The National Atomic Museum has decided not to sell souvenir earrings with tiny silver replicas of the atomic bombs dropped on Japan amid international protest on the 54th anniversary of the bombing of Hiroshima.

“The foundation [that operates the museum] just decided since it’s a sensitive day and there’s so much concern, it just wasn’t worth the bad feelings,” museum director Jim Walther said Friday.

Walther couldn’t say if the decision was permanent, but added there are no plans to restock the items.


The earrings--shaped like “Little Boy,” which was dropped on Hiroshima on Aug. 6, 1945, and “Fat Man,” which was dropped on Nagasaki on Aug. 9, 1945--had drawn protests from Gensuikyo, a anti-nuclear group in Japan.

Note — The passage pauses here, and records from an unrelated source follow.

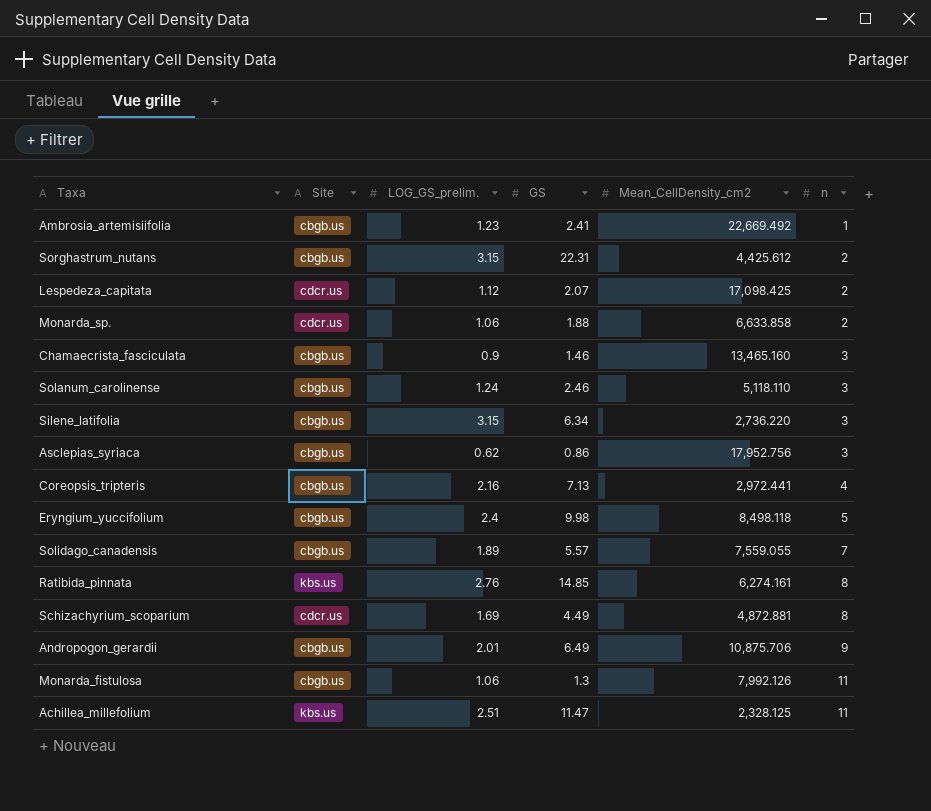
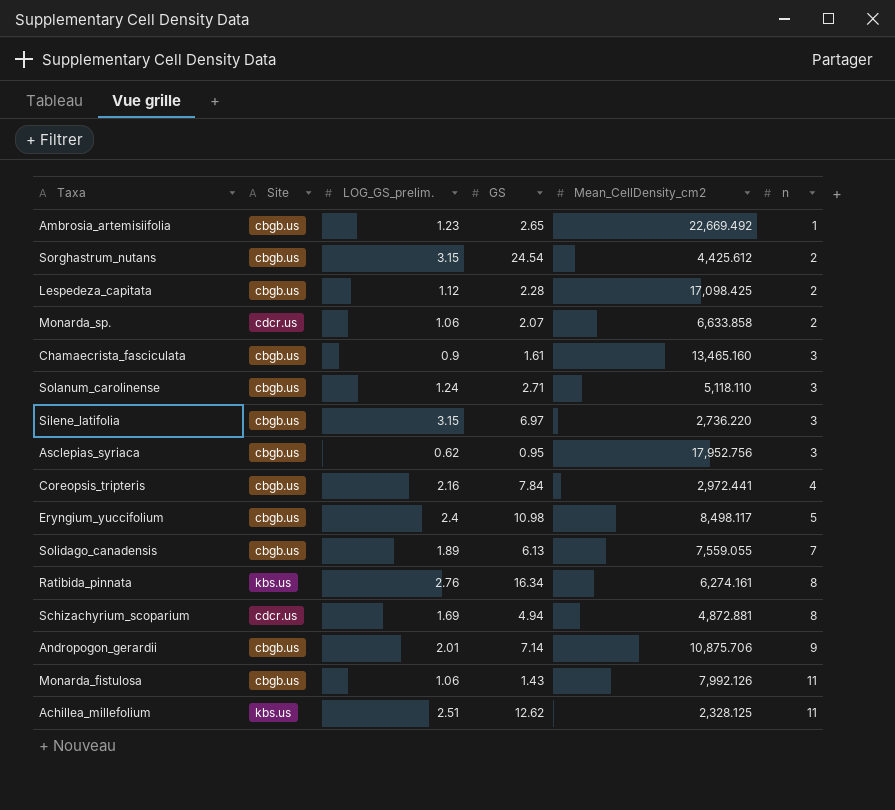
Ambrosia_artemisiifolia | GS: 2.41 -> 2.65
Sorghastrum_nutans | GS: 22.31 -> 24.54
Lespedeza_capitata | Site: cdcr.us -> cbgb.us
Lespedeza_capitata | GS: 2.07 -> 2.28
Monarda_sp. | GS: 1.88 -> 2.07
Chamaecrista_fasciculata | GS: 1.46 -> 1.61
Solanum_carolinense | GS: 2.46 -> 2.71
Silene_latifolia | GS: 6.34 -> 6.97
Asclepias_syriaca | GS: 0.86 -> 0.95
Coreopsis_tripteris | GS: 7.13 -> 7.84
Eryngium_yuccifolium | GS: 9.98 -> 10.98
Eryngium_yuccifolium | Mean_CellDensity_cm2: 8,498.118 -> 8,498.117
Solidago_canadensis | GS: 5.57 -> 6.13
Ratibida_pinnata | GS: 14.85 -> 16.34
Schizachyrium_scoparium | GS: 4.49 -> 4.94
Andropogon_gerardii | GS: 6.49 -> 7.14
Monarda_fistulosa | GS: 1.3 -> 1.43
Achillea_millefolium | GS: 11.47 -> 12.62

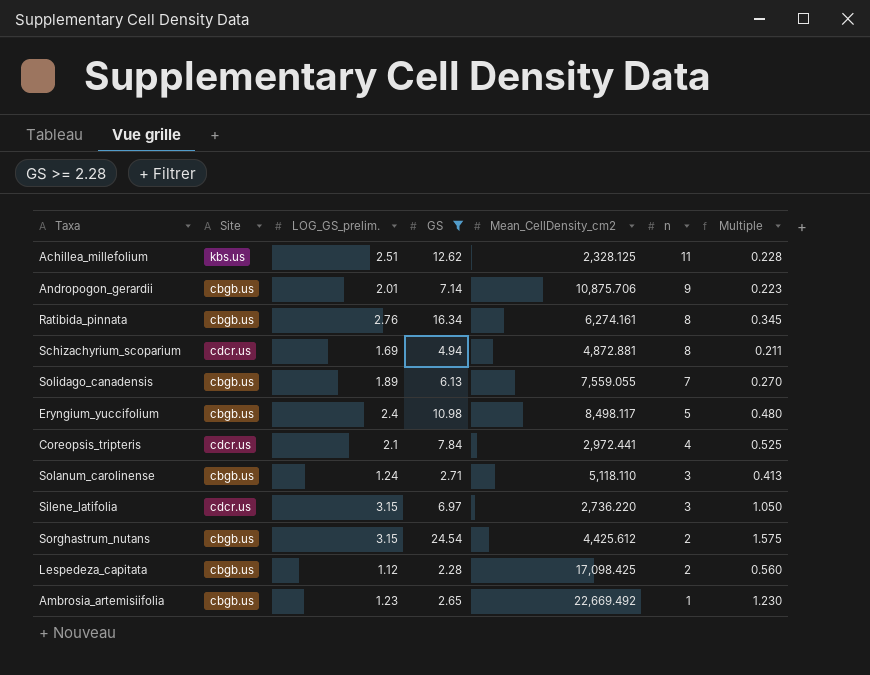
filter: none -> GS >= 2.28
row order: n ascending -> n descending
column Multiple | formula: none -> [LOG_GS_prelim.] / [n]
Ratibida_pinnata | Site: kbs.us -> cbgb.us
Coreopsis_tripteris | Site: cbgb.us -> cdcr.us
Coreopsis_tripteris | LOG_GS_prelim.: 2.16 -> 2.1
Silene_latifolia | Site: cbgb.us -> cdcr.us

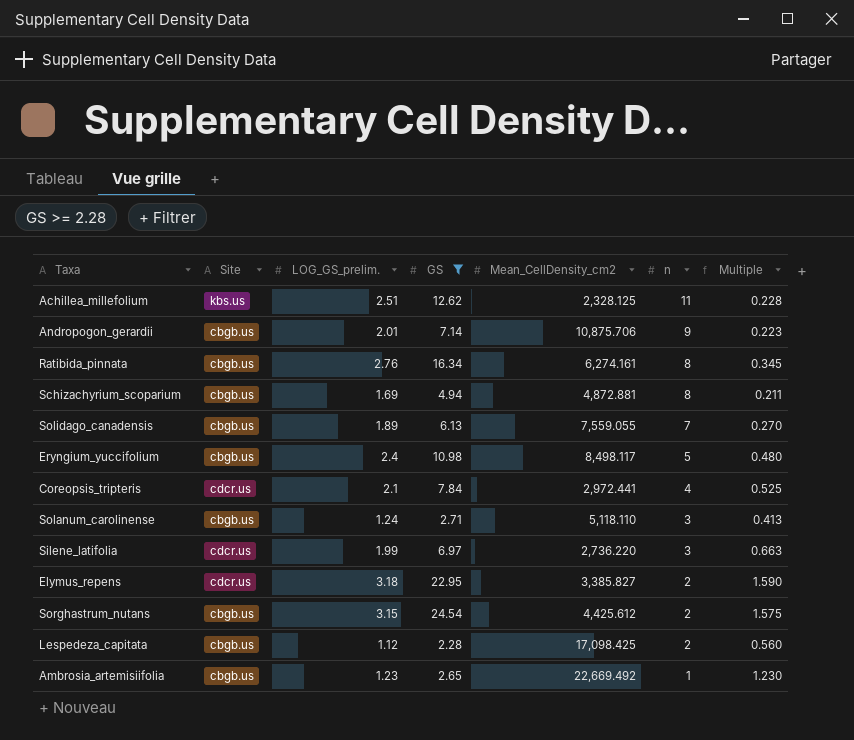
Schizachyrium_scoparium | Site: cdcr.us -> cbgb.us
Silene_latifolia | LOG_GS_prelim.: 3.15 -> 1.99
Silene_latifolia | Multiple: 1.050 -> 0.663
row Elymus_repens: none -> cdcr.us | 3.18 | 22.95 | 3,385.827 | 2 | 1.590

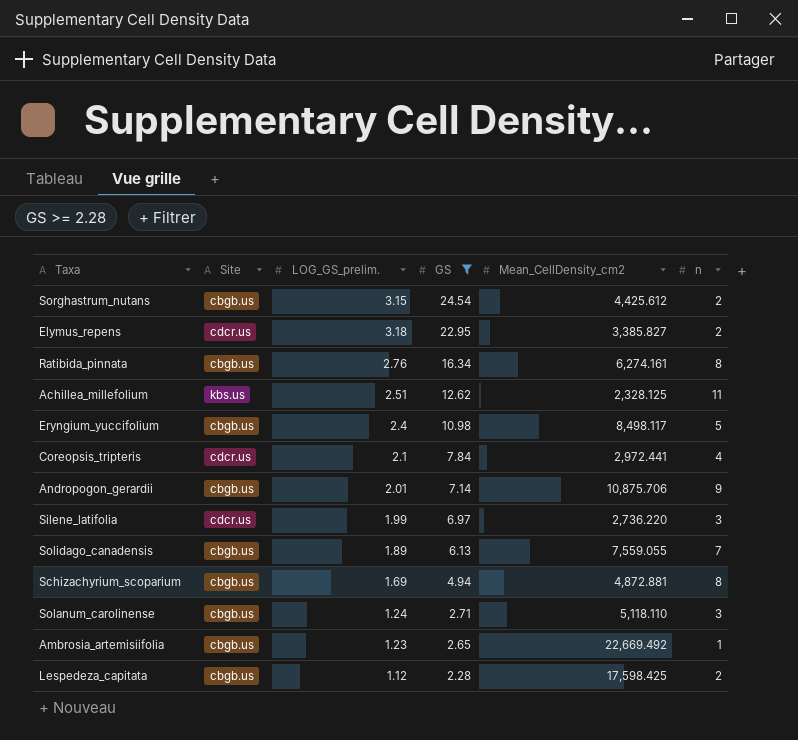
row order: n descending -> GS descending
column Multiple | formula: [LOG_GS_prelim.] / [n] -> none
Lespedeza_capitata | Mean_CellDensity_cm2: 17,098.425 -> 17,598.425

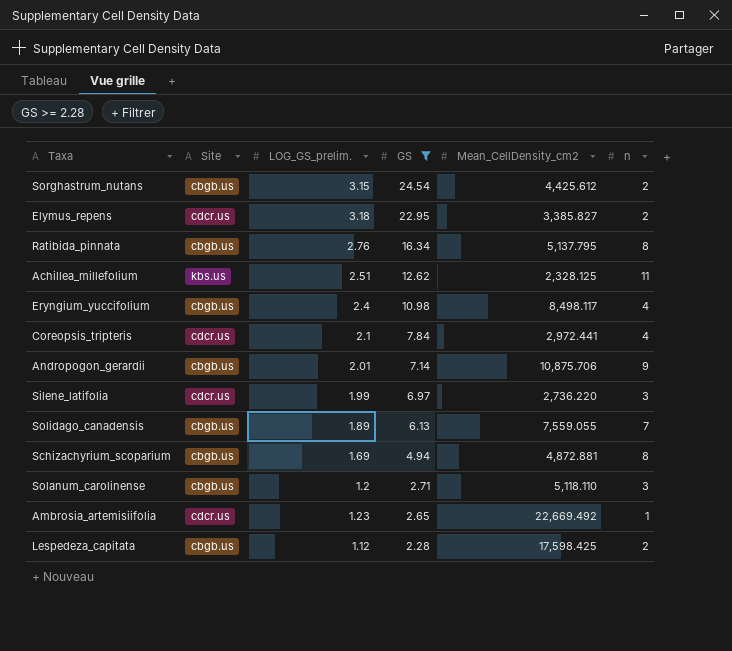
Ratibida_pinnata | Mean_CellDensity_cm2: 6,274.161 -> 5,137.795
Eryngium_yuccifolium | n: 5 -> 4
Solanum_carolinense | LOG_GS_prelim.: 1.24 -> 1.2
Ambrosia_artemisiifolia | Site: cbgb.us -> cdcr.us

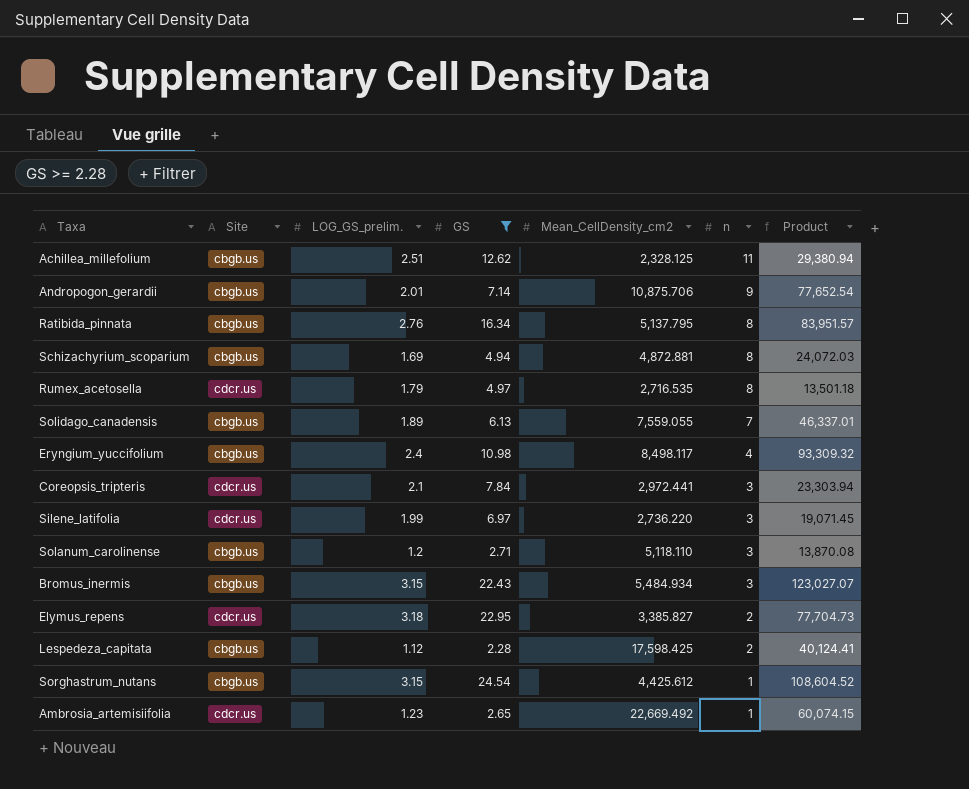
row order: GS descending -> n descending
column Product | formula: none -> [GS] * [Mean_CellDensity_cm2]
Achillea_millefolium | Site: kbs.us -> cbgb.us
row Rumex_acetosella: none -> cdcr.us | 1.79 | 4.97 | 2,716.535 | 8 | 13,501.18
Coreopsis_tripteris | n: 4 -> 3
row Bromus_inermis: none -> cbgb.us | 3.15 | 22.43 | 5,484.934 | 3 | 123,027.07
Sorghastrum_nutans | n: 2 -> 1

Group spokeswoman Naomi Kishimoto said Thursday: “It’s not the sort of thing you should be hanging from your ears or using to decorate your desk.”

The Japanese group had learned of the earrings on the museum’s Web site, which also was revised to remove mention of them.

Museum store manager Tony Sparks said the earrings, which sold for $20 a pair, were the store’s most popular jewelry item.

They were sold out Friday morning, he said, adding that the customer orders received before the decision was made will be filled.